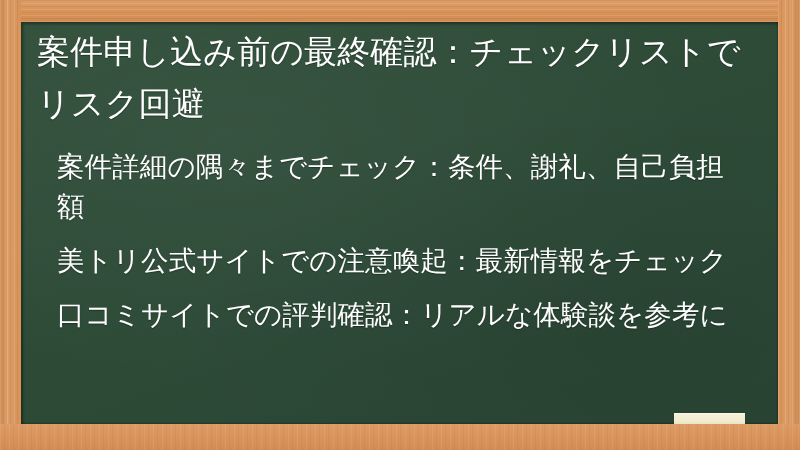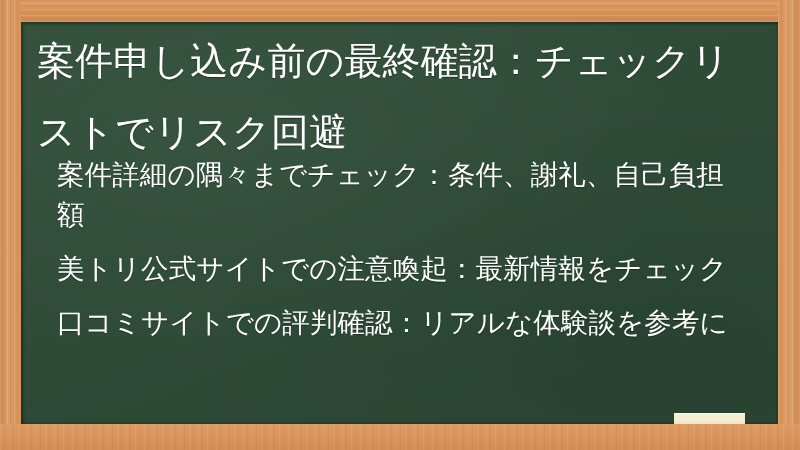--- a/index.html
+++ b/index.html
@@ -145,8 +145,8 @@
     top: 4px;
     width: 716px;
     color: #ffffff;
-    font-size: 38px;
-    line-height: 71px;
+    font-size: 33px;
+    line-height: 52px;
     font-weight: 400;
     letter-spacing: 0.1px;
     text-shadow: 0 1px 1px rgba(0,0,0,0.35);

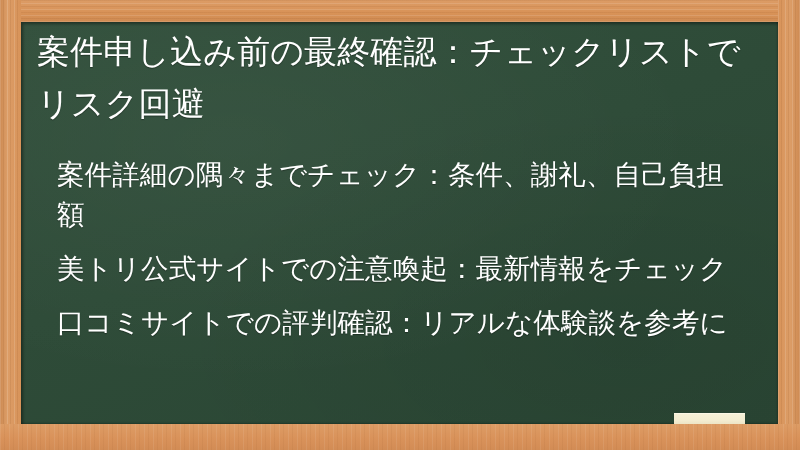--- a/index.html
+++ b/index.html
@@ -169,7 +169,7 @@
     line-height: 40px;
     font-weight: 400;
     letter-spacing: 0.1px;
-    margin: 8px 0 14px 0;
+    margin: 0 0 14px 0;
     text-shadow: 0 1px 1px rgba(0,0,0,0.33);
     white-space: normal;
   }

....................

• Exercise aim
The reply should hold exactly the lines above, starting at the line with "color: #ffffff;" and ending at the line with "-169,7 +169,7 @@", and no pictures.

• Task solution
     color: #ffffff;
-    font-size: 38px;
-    line-height: 71px;
+    font-size: 33px;
+    line-height: 52px;
     font-weight: 400;
     letter-spacing: 0.1px;
     text-shadow: 0 1px 1px rgba(0,0,0,0.35);

--- a/index.html
+++ b/index.html
@@ -169,7 +169,7 @@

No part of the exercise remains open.